# 6 speed Shimano Uniglide cassette



## cld531c (28 Feb 2019)

Looking for the above with a 28 sprocket (ideally 14 or 16-28) but seem to be like hens teeth! Its the Uniglide that appears to be the issue.
If anyone has one or knows where to find one all help would be greatly appreciated.
Tried the usual - eBay, SJS...


----------



## IanSmithCSE (28 Feb 2019)

Good morning,

Ain't cheap, 

https://www.ebay.com/itm/SHIMANO-UN...182116?hash=item3404a46564:g:DKwAAOSw9ClcckmJ

but the price is in Aussie Dollars so it isn't quite as bad. :-(

Bye

Ian


----------



## cld531c (28 Feb 2019)

Cheers! It seems cheaper to buy new wheels and a normal cassette than just a uniglide cassette!!


----------



## raleighnut (28 Feb 2019)

cld531c said:


> Cheers! It seems cheaper to buy new wheels and a normal cassette than just a uniglide cassette!!

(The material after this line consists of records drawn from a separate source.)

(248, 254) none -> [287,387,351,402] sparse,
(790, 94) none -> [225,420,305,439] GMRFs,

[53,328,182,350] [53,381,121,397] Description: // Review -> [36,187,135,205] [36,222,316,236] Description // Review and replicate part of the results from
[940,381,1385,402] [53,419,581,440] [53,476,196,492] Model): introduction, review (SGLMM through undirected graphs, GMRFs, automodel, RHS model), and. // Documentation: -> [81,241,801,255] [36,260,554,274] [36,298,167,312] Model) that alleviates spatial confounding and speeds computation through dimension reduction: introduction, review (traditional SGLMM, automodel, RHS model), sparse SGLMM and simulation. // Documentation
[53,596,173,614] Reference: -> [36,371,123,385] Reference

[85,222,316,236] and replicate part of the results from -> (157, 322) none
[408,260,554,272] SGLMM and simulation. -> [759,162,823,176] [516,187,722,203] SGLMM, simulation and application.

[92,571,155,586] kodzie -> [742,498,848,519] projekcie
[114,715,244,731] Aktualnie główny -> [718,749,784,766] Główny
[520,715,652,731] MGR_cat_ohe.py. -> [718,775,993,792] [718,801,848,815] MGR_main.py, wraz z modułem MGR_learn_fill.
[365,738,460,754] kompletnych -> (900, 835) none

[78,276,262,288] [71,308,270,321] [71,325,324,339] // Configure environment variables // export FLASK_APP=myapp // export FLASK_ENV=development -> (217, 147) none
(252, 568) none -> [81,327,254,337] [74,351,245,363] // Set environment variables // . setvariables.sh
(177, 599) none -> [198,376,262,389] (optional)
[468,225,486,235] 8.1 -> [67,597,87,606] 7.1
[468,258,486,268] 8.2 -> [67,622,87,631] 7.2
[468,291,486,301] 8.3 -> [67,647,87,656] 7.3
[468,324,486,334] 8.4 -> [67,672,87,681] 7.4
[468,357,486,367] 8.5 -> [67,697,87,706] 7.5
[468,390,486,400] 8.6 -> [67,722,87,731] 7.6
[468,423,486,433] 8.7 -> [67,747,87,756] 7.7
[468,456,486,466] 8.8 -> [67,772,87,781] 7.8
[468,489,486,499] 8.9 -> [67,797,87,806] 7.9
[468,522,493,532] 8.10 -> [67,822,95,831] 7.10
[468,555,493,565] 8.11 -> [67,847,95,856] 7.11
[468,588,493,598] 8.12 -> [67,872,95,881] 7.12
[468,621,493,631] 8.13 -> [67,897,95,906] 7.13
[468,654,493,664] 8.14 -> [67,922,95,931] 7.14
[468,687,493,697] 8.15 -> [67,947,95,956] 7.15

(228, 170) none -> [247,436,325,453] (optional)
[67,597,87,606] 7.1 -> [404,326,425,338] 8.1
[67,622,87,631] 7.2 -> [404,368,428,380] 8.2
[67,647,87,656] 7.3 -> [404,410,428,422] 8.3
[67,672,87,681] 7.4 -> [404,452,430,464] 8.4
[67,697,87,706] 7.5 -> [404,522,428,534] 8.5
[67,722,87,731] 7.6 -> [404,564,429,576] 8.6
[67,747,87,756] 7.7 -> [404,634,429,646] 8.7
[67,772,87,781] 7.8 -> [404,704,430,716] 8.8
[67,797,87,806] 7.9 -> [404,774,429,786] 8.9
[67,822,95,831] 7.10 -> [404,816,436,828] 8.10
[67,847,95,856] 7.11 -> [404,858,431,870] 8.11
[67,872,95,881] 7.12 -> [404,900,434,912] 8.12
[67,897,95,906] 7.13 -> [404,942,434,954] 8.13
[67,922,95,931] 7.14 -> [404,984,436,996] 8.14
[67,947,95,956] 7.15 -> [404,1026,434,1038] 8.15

Can you not change the freehub then


----------



## cld531c (1 Mar 2019)

It's all in mint original condition so would ideally keep it as it, but thinking of getting new wheels then at least the old can stay original and be brought out on flat rides!


----------



## walkman-man (2 Mar 2019)

Just browsing eBay and came upon one of these cassettes with the 28t cog and thought of your ad. You've possibly already hunted it down though- if not, search for Shimano uniglide style cassette and it should pop up.


----------



## GuyBoden (4 Mar 2019)

cld531c said:


> Looking for the above with a 28 sprocket (ideally 14 or 16-28) but seem to be like hens teeth! Its the Uniglide that appears to be the issue.
> If anyone has one or knows where to find one all help would be greatly appreciated.
> Tried the usual - eBay, SJS...



I have a 6 speed uniglide cassette still on the hub in the garage, if you still need one.........


----------